As promised, Intel has released a new video (opens in new tab) highlighting the ray tracing technology behind its Arc Alchemist graphics cards. While the Arc A770 has yet to prove itself, the looming graphics card aims to fight for a spot on the list of best graphics cards.
We’ve already seen how the Arc A380 measures up to the competition in ray tracing performance. However, the Arc A380 is the entry-level SKU with just eight ray tracing units (RTUs), whereas the Arc A770 bears the flagship crown and has 32 RTUs. The Arc A770 is much more interesting, especially since Intel’s backing up its previous claims that Arc is competitive or even a bit better than Nvidia’s second-generation RT cores inside Ampere.
That’s quite the claim, though Intel does go on to provide some low-level details of its ray tracing hardware. Unlike AMD’s Ray Accelerators and the Radeon RX 6000 series of GPUs, Arc has full ray tracing acceleration. AMD uses the texture units to do ray/box BVH intersections at a rate of 4 box/cycle. Intel does the BVH traversal in hardware and can do 12 ray/box intersections per cycle. Beyond that, both AMD and Intel can do 1 ray/triangle intersection per cycle, per core. Nvidia can do twice the ray/triangle intersections per RT core with Ampere, but it’s not exactly clear what the ray/box rate is — for Turing or Ampere.
Intel details its BVH cache, which further speeds up BVH traversal. The RTUs also have a Thread Sorting Unit that takes the results of the ray tracing work and then groups them according to complexity to help maximize utilization of the GPU shader cores. It all sounds pretty good on paper, but how does it work in the real world of gaming?
According to Intel’s benchmarks, the Arc A770 delivered better ray tracing performance than the GeForce RTX 3060 at 1080p (1920×1080) on ultra settings. Alchemist outperformed Ampere between 1.04X to 1.56X. The Arc A770 only lost to the GeForce RTX 3060 in four titles, including F1 2022, Guardians of the Galaxy, Battlefield V, and Deathloop. Intel’s graphics card is tied with the GeForce RTX 3060 in The DioField Chronicle.
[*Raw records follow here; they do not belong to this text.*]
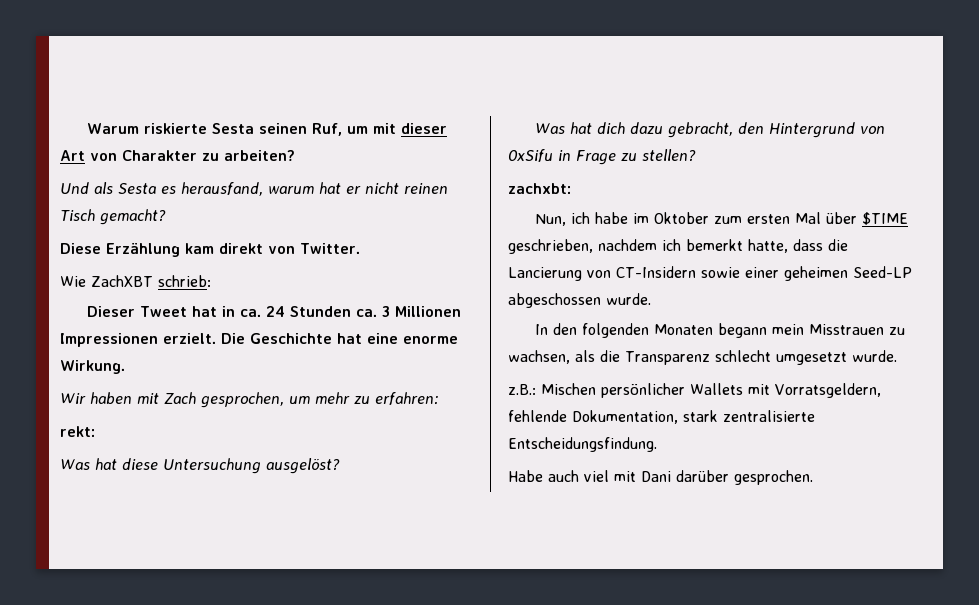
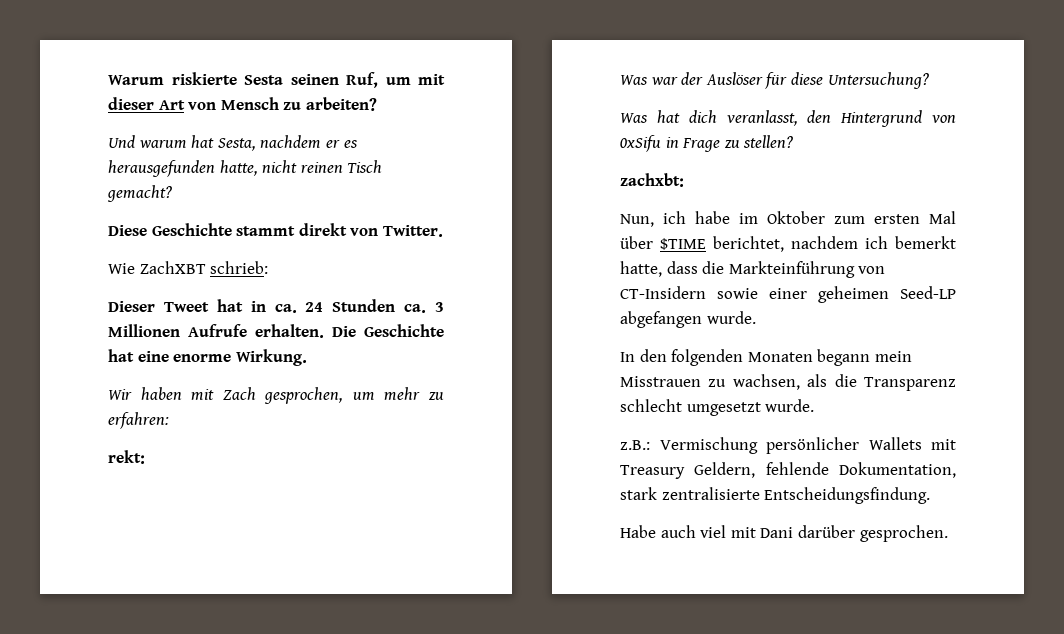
[122,150,197,161] Charakter -> [220,97,279,110] Mensch
[94,182,361,196] als Sesta es herausfand, warum hat er -> [138,135,358,151] [108,160,258,177] warum hat Sesta, nachdem er es herausgefunden hatte,
[106,243,214,257] Erzählung kam -> [151,223,296,236] Geschichte stammt
[60,333,216,347] Impressionen erzielt. -> [188,324,324,338] Aufrufe erhalten.
[94,458,340,474] hat diese Untersuchung ausgelöst? -> [650,72,929,89] war der Auslöser für diese Untersuchung?
[629,122,733,138] dazu gebracht, -> [726,110,798,126] veranlasst,
[508,239,593,254] geschrieben, -> [713,236,784,252] berichtet,
[508,267,582,281] Lancierung -> [728,261,855,278] Markteinführung
[508,293,601,308] abgeschossen -> [620,311,702,328] abgefangen
[541,383,596,395] Mischen -> [659,437,758,454] Vermischung
[775,383,881,398] Vorratsgeldern, -> [620,462,756,479] Treasury Geldern,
Ray tracing taxes the graphics card regardless of the resolution. As a result, performance drops as you increase the resolution. That’s where Intel’s XeSS AI upscaling technology comes in to save Arc. Intel used the highest possible settings for its XeSS 1440p tests with ray tracing configured to the maximum.
The results showed that the Arc A770 struggled to deliver frame rates above 40 FPS in titles such as Ghostwire Tokyo and Hitman 3. However, with XeSS enabled on a balanced preset, the Arc A770 showed 1.77X higher performance in Ghostwire Tokyo and 1.61X in Hitman 3. That’s with the balanced preset, though. So if you value performance over eye candy, the XeSS performance setting can help boost performance further.
With XeSS on the performance preset, the Arc A770 offered over 2X better frame rates in Ghostwire Tokyo and Hitman 3. The graphics card also revealed visible performance upflits (up to 1.68X) in the other tested titles, like Shadow of the Tomb Raider, Arcadegeddon, or The DioField Chronicle.
Barring any further delays, the Arc A770 should arrive on the retail market before the end of the year. Intel has kept a tight lip on the graphics card’s pricing. However, new clues suggest that the Arc A770 could cost around the $400 mark. That would make sense, considering the official MSRP for the RTX 3060 is only $330. It’s not at that price, at least not yet, but with Ada Lovelace on the horizon, we could see GPU prices continue to fall.